Problem to solve = All of the entries below need repeating exactly, apart from their images.

Source material =
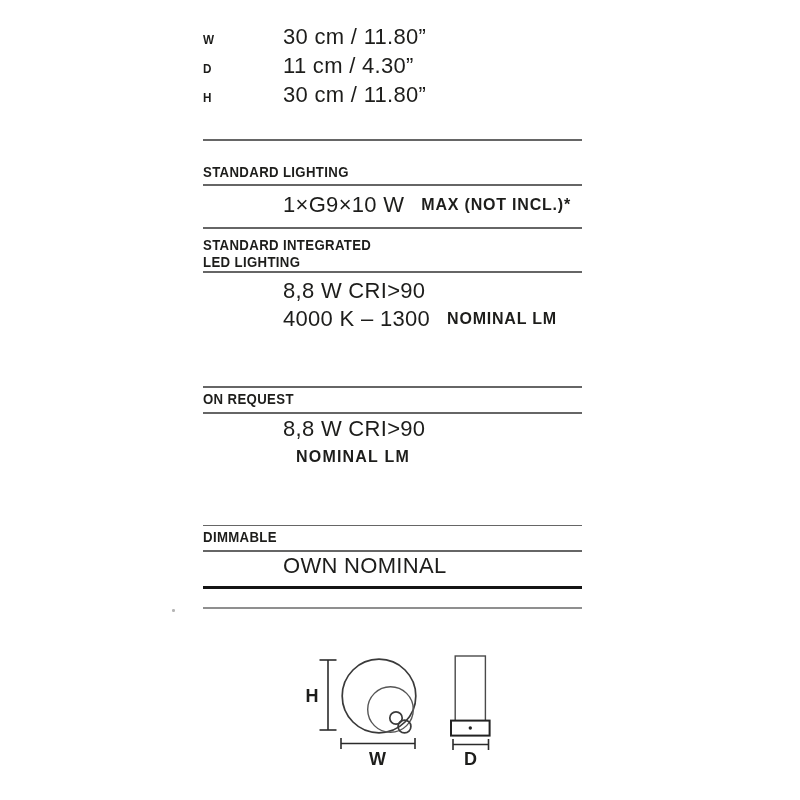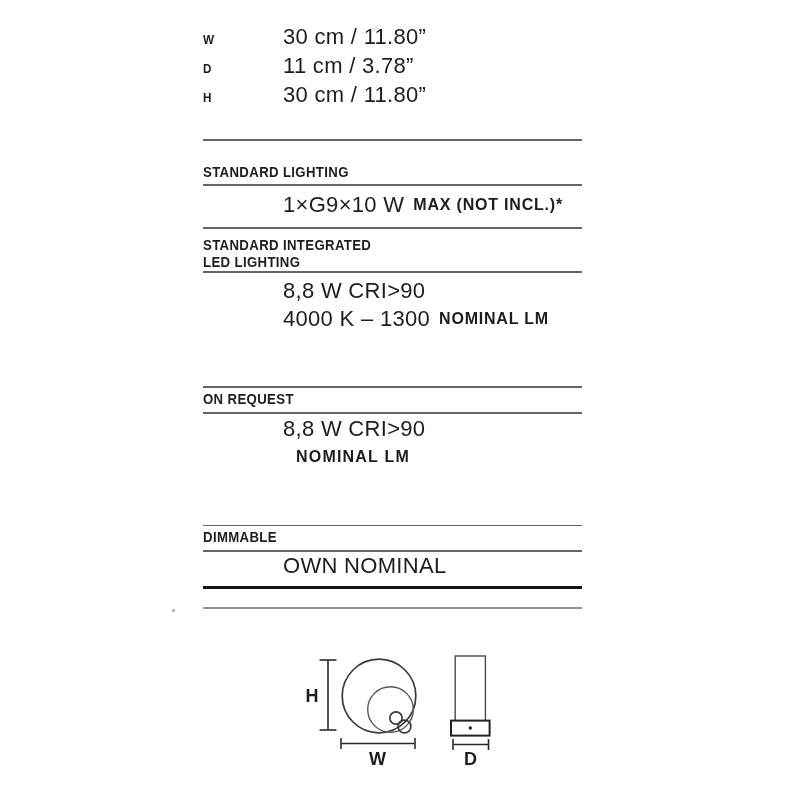--- a/index.html
+++ b/index.html
@@ -68,7 +68,7 @@
     </div>
     <div class="dim-row" style="top:55px">
       <span class="dim-label">D</span>
-      <span class="dim-value">11 cm / 3.78”</span>
+      <span class="dim-value">11 cm / 4.30”</span>
     </div>
     <div class="dim-row" style="top:84px">
       <span class="dim-label">H</span>

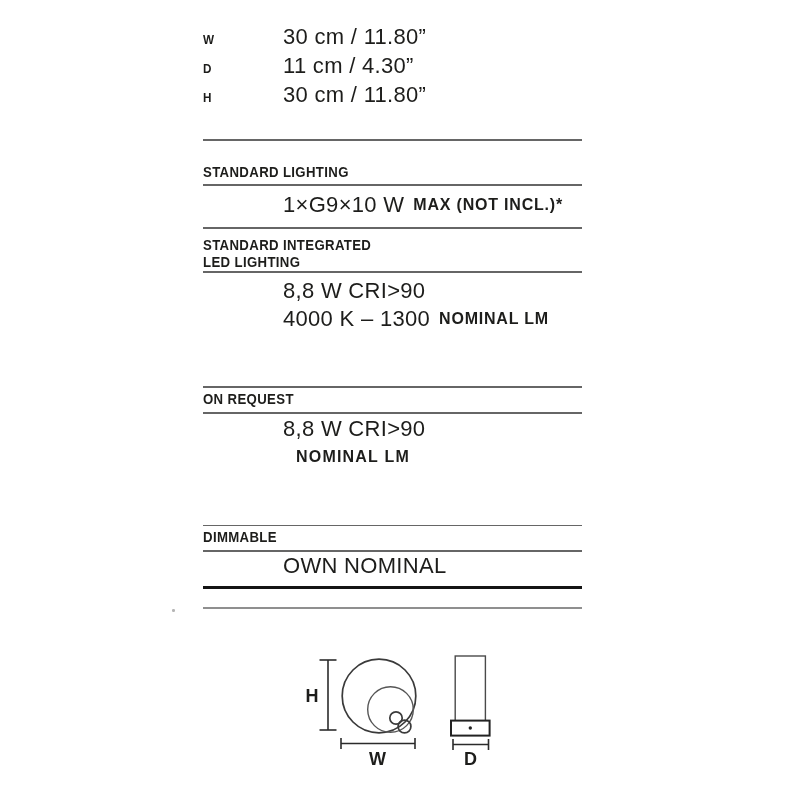--- a/index.html
+++ b/index.html
@@ -35,7 +35,7 @@
   }
   .value-main{font-size:22px;letter-spacing:.3px;}
   .value-note{
-    font-weight:bold;font-size:16px;letter-spacing:.8px;margin-left:9px;
+    font-weight:bold;font-size:16px;letter-spacing:.8px;margin-left:17px;
   }
   .value-note.wide-gap{margin-left:13px;letter-spacing:1.2px;}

Your response =
--- a/index.html
+++ b/index.html
@@ -68,7 +68,7 @@
     </div>
     <div class="dim-row" style="top:55px">
       <span class="dim-label">D</span>
-      <span class="dim-value">11 cm / 3.78”</span>
+      <span class="dim-value">11 cm / 4.30”</span>
     </div>
     <div class="dim-row" style="top:84px">
       <span class="dim-label">H</span>

--- a/index.html
+++ b/index.html
@@ -35,7 +35,7 @@
   }
   .value-main{font-size:22px;letter-spacing:.3px;}
   .value-note{
-    font-weight:bold;font-size:16px;letter-spacing:.8px;margin-left:9px;
+    font-weight:bold;font-size:16px;letter-spacing:.8px;margin-left:17px;
   }
   .value-note.wide-gap{margin-left:13px;letter-spacing:1.2px;}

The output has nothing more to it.